Washington continued to work as hard as ever, and not only did he handle the daily activities involved in managing the growing school, but he also worked to promote better relations between blacks and whites. He had continued his efforts to bring about economic equality between black and white Americans during the early 1900s. To go more in depth, he had been a leading founder in the establishment of an organization called the National Negro Business League. The organization focused primarily on helping black citizens start their own business without danger of discrimination or violence directed towards them. In 1901, Washington had published his autobiography, “Up From Slavery” that consequently made him globally famous and prompted many wealthy philanthropists to donate money to the Tuskegee Institute. In the same year, Franklin Roosevelt had invited Washington to dine with him at the white house. This event marked the first time that an African American man had dined with a president and his family in a monumental setting, therefore demonstrating how far African Americans had come in American history. However, as much as an accomplishment the event was, it had also stirred up issues with white southerners who accused him of pushing for social equality by publicity eating with a white man, more importantly, the president of the United States. The large group of angry Americans believed that it was socially unacceptable for a black man and a president to dine on equal terms in the white house.

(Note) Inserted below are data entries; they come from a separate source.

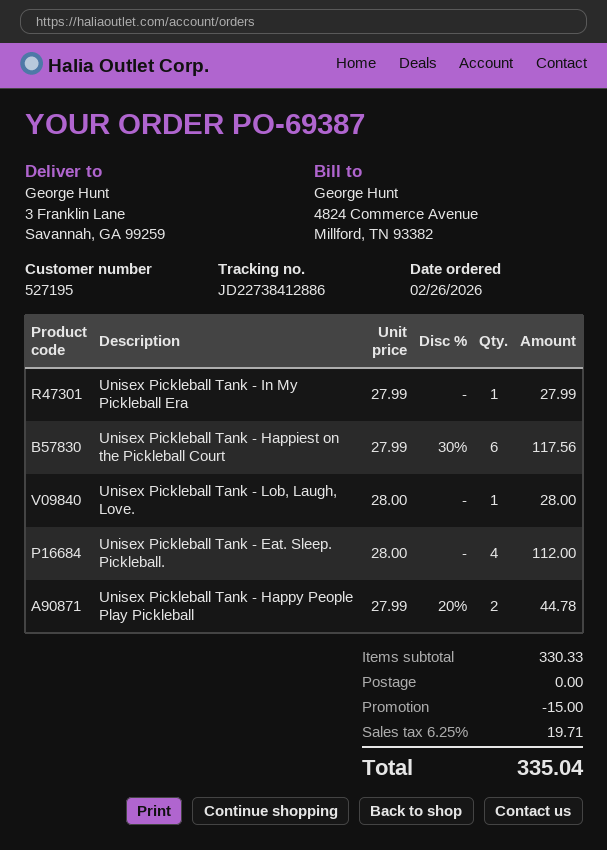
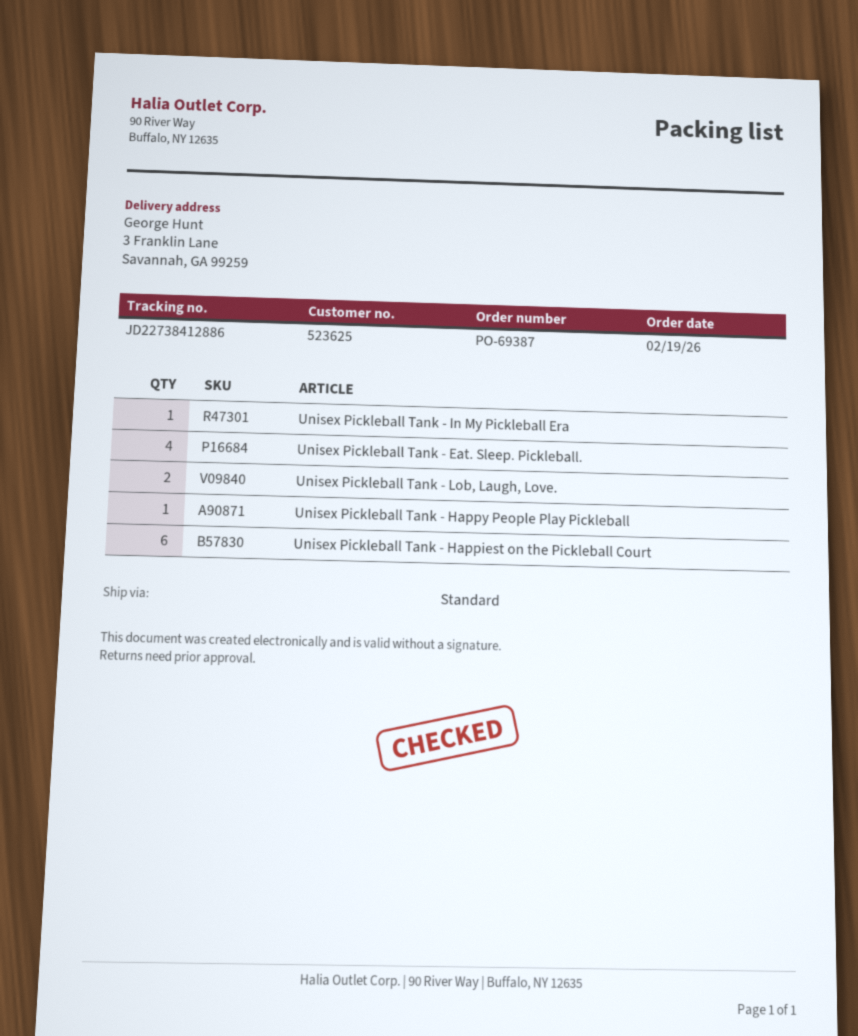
order date: 2026-02-26 -> 2026-02-19
customer number: 527195 -> 523625
Unisex Pickleball Tank - Lob, Laugh, Love.: 1 -> 2
Unisex Pickleball Tank - Happy People Play Pickleball: 2 -> 1

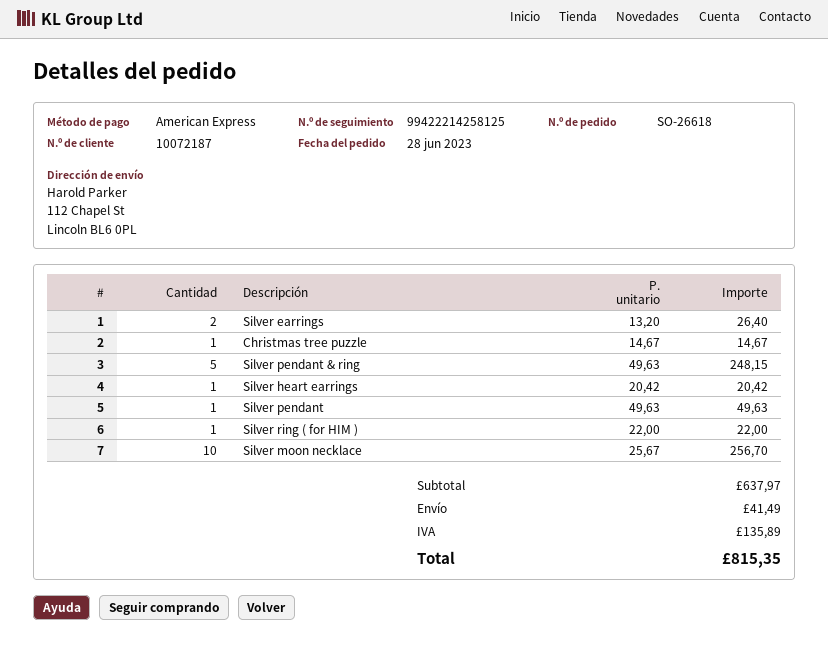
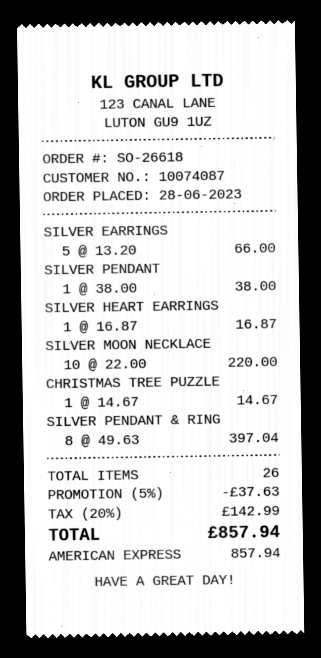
customer number: 10072187 -> 10074087
Silver earrings: 2 x 13.20 = 26.40 -> 5 x 13.20 = 66.00
Silver pendant & ring: 5 x 49.63 = 248.15 -> 8 x 49.63 = 397.04
Silver heart earrings: 1 x 20.42 = 20.42 -> 1 x 16.87 = 16.87
Silver pendant: 1 x 49.63 = 49.63 -> 1 x 38.00 = 38.00
Silver ring ( for HIM ): 1 x 22.00 = 22.00 -> none
Silver moon necklace: 10 x 25.67 = 256.70 -> 10 x 22.00 = 220.00
discount: none -> 5% = 37.63
shipping: 41.49 -> none
tax: 135.89 -> 142.99
total: 815.35 -> 857.94

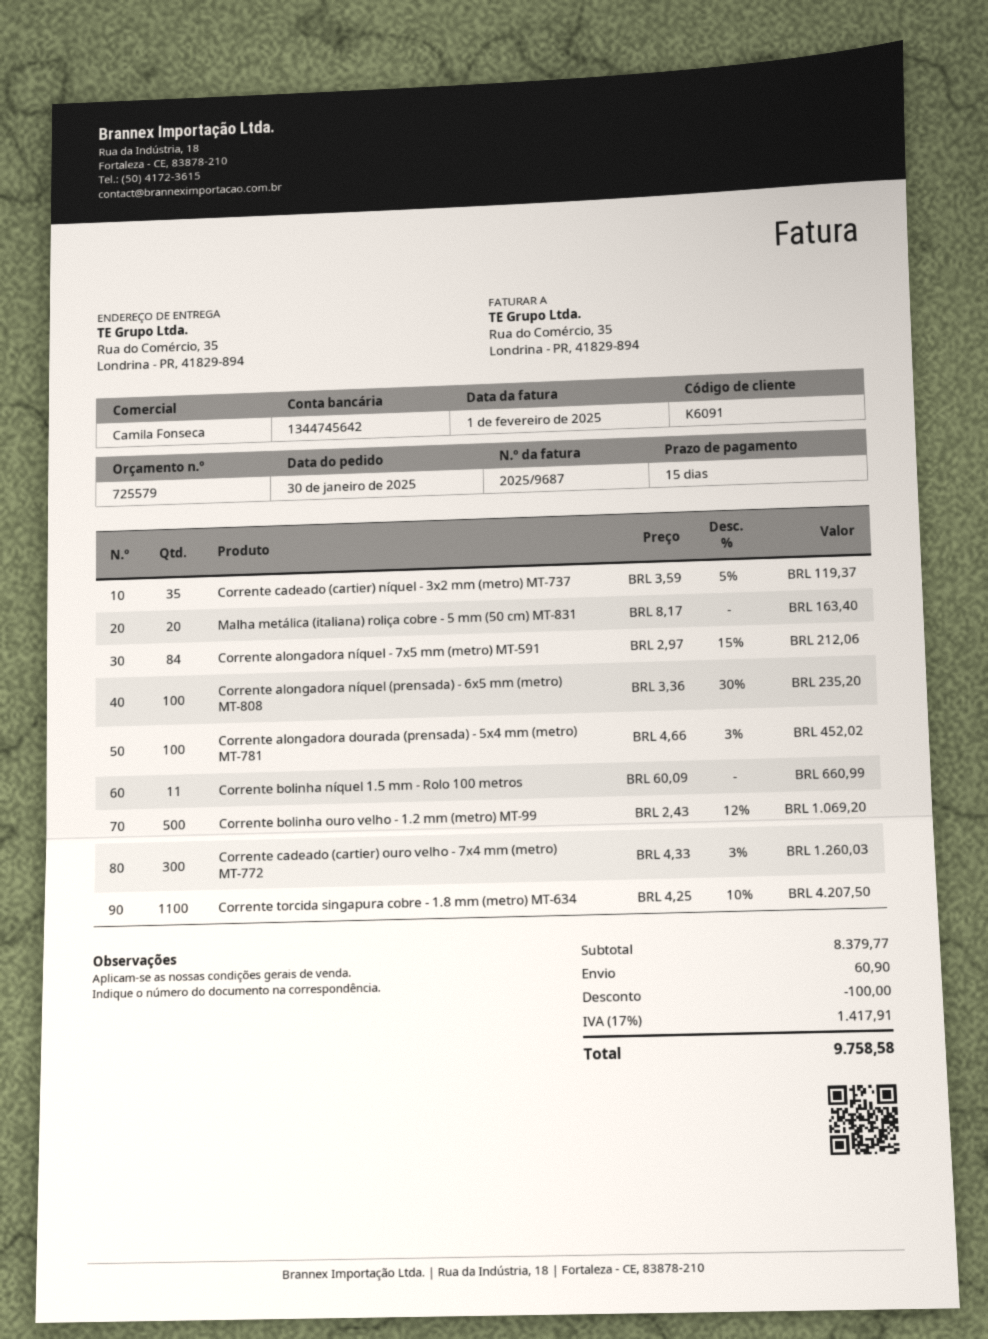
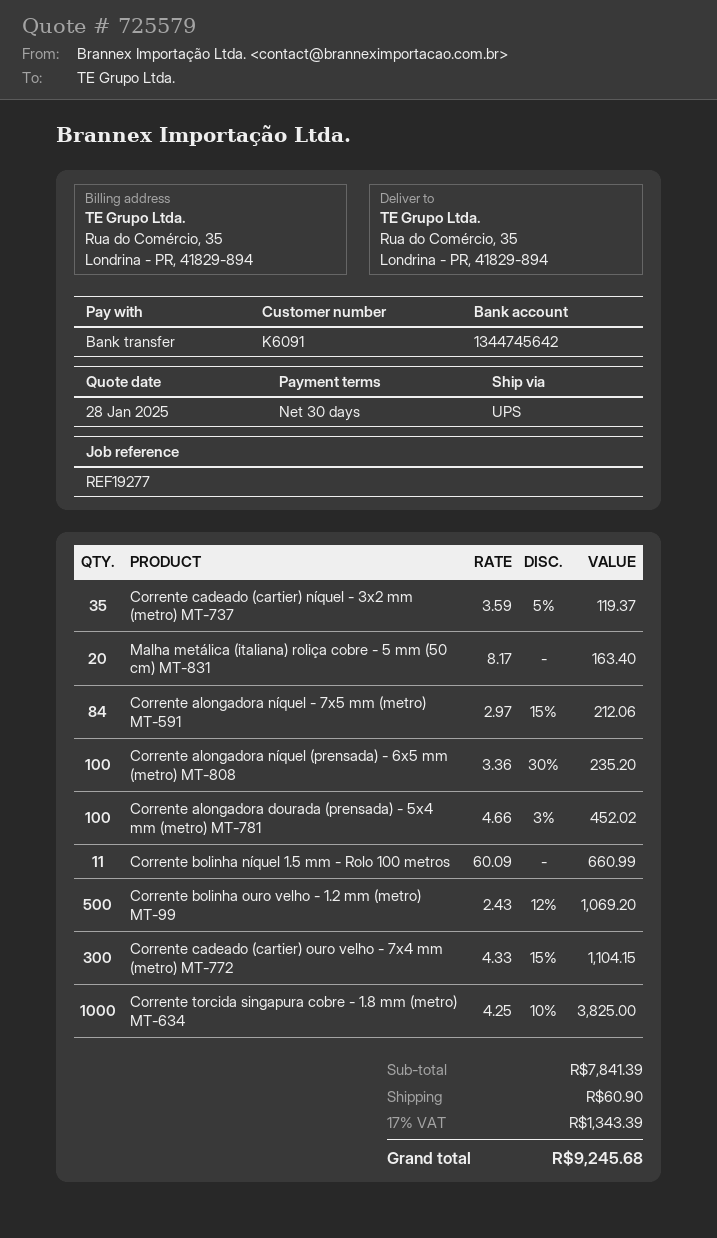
payment terms: 15 days -> 30 days
Corrente cadeado (cartier) ouro velho - 7x4 mm (metro) MT-772: 300 x 4.33 - 3% = 1260.03 -> 300 x 4.33 - 15% = 1104.15
Corrente torcida singapura cobre - 1.8 mm (metro) MT-634: 1100 x 4.25 - 10% = 4207.50 -> 1000 x 4.25 - 10% = 3825.00
subtotal: 8379.77 -> 7841.39
discount: 100.00 -> none
tax: 17% = 1417.91 -> 17% = 1343.39
total: 9758.58 -> 9245.68

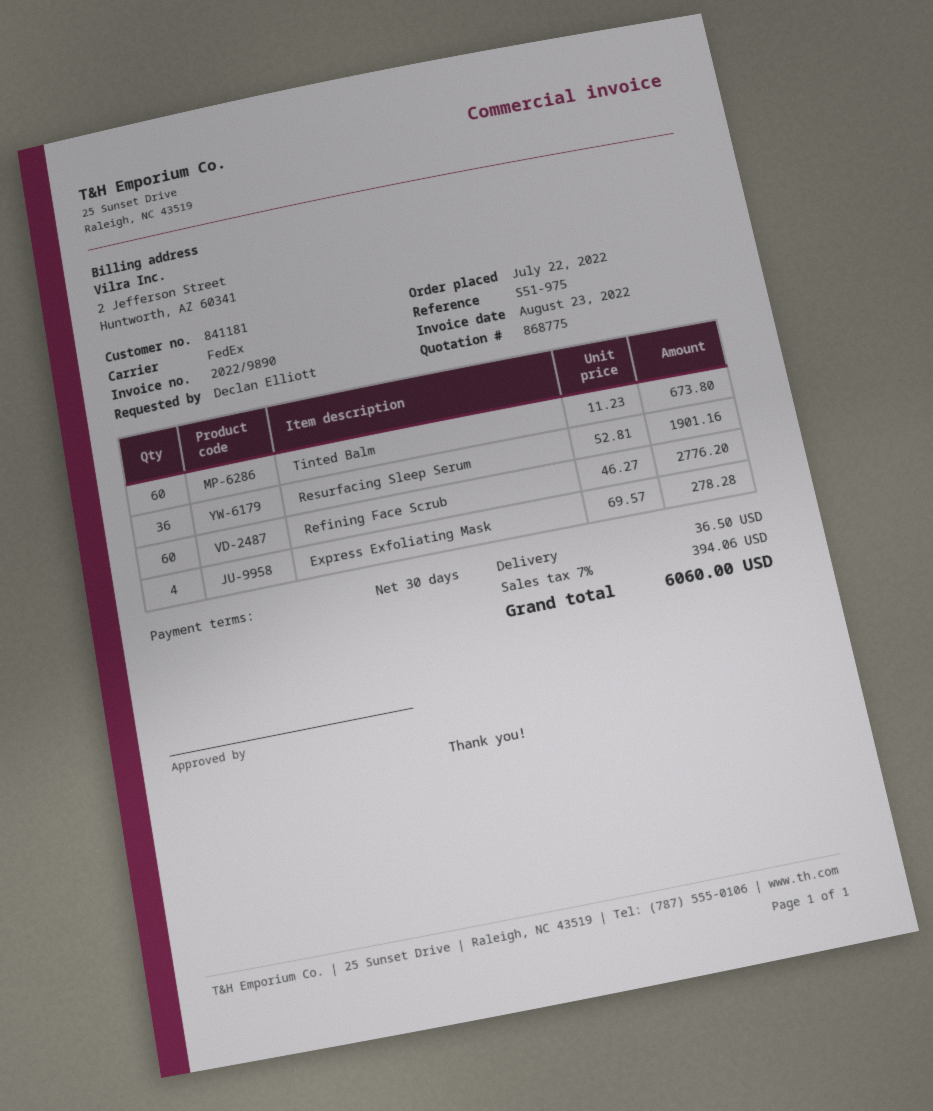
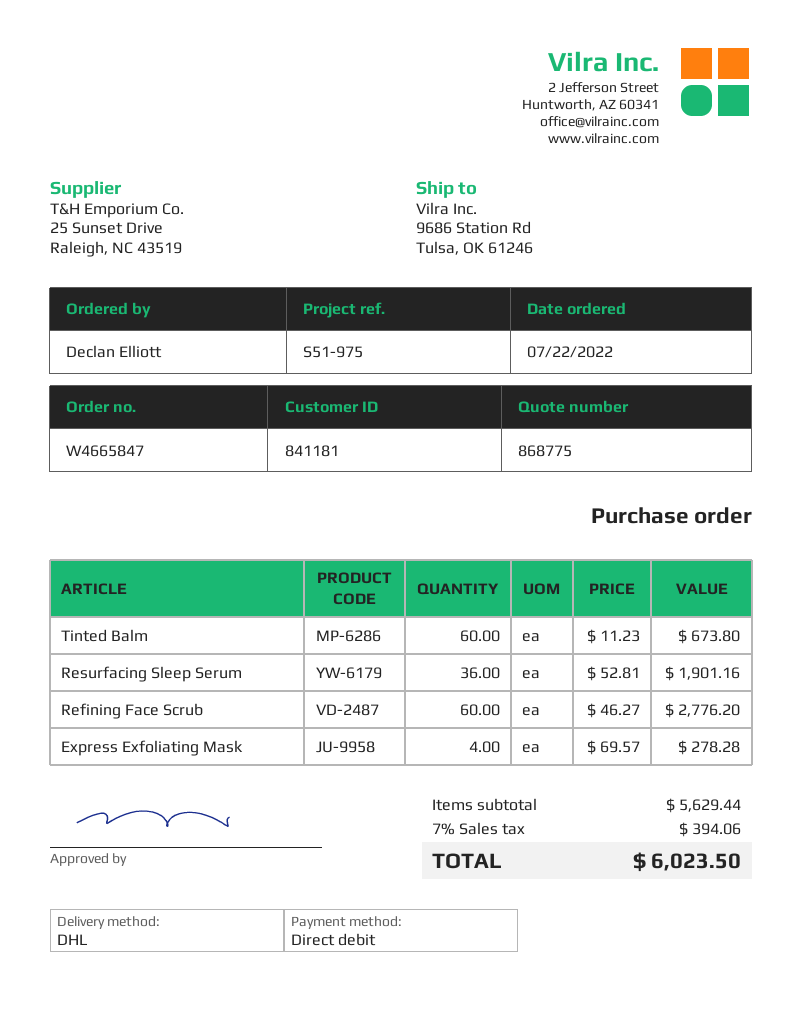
shipping method: FedEx -> DHL
shipping: 36.50 -> none
total: 6060.00 -> 6023.50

Despite the controversy that Washington’s dinner at the white house had caused, it further solidified his position as the most important black man in America. By 1903, many African Americans and liberal whites had begun to criticize Washington’s racial philosophy that evidently favored the implementation of racial divisions amongst the races. Countless individuals had also accused that his social efforts did not speak out strongly enough against discriminating injustices toward African Americans. Critics had soon begun to look for other black leaders that preached beliefs that were more assertive of racial integration in society. One of the potential leaders included W.E.B. DuBois because his racial philosophy opposed Washington’s passive beliefs for society. To further elaborate, Washington accepted segregation in the south while Dubois strongly opposed the act of separating white individuals from African Americans. Additionally, Washington believed that whites would eventually give black people the equal rights they had been demanding for decades, while Dubois believed that they should not have to wait to be given their civil rights. In time, Washington’s role as the leading spokesman for all African Americans began to lessen, however, he still continued to administer his school and publicly stress the importance of education and economic advancement. In 1910, Washington’s health was beginning to fail, but he still participated in speaking engagements and even managed to write two other books, “My largest Education in 1911”, and, “The Man Farthest Down in 1912” . During 1915, while Washington was on a tour in New York City, he became gravely ill. He had received immediate medical attention at a nearby hospital where it was discovered that he was suffering from a serious kidney problem. Therefore, Washington wanted to stop the tour and return home to Tuskegee and claimed that “[he] was born in the south, lived and labored in the south so [he] [expected] to die and be buried in the south”. Shortly after, Washington and his wife had boarded a train to Tuskegee and arrived on November 13, though he had barely survived the trip and died the very next day. After his death had become public, thousands of people throughout America and the world mourned his death. Booker T. Washington had become an exemplary individual who had raised himself up from poverty to become a leader of the people.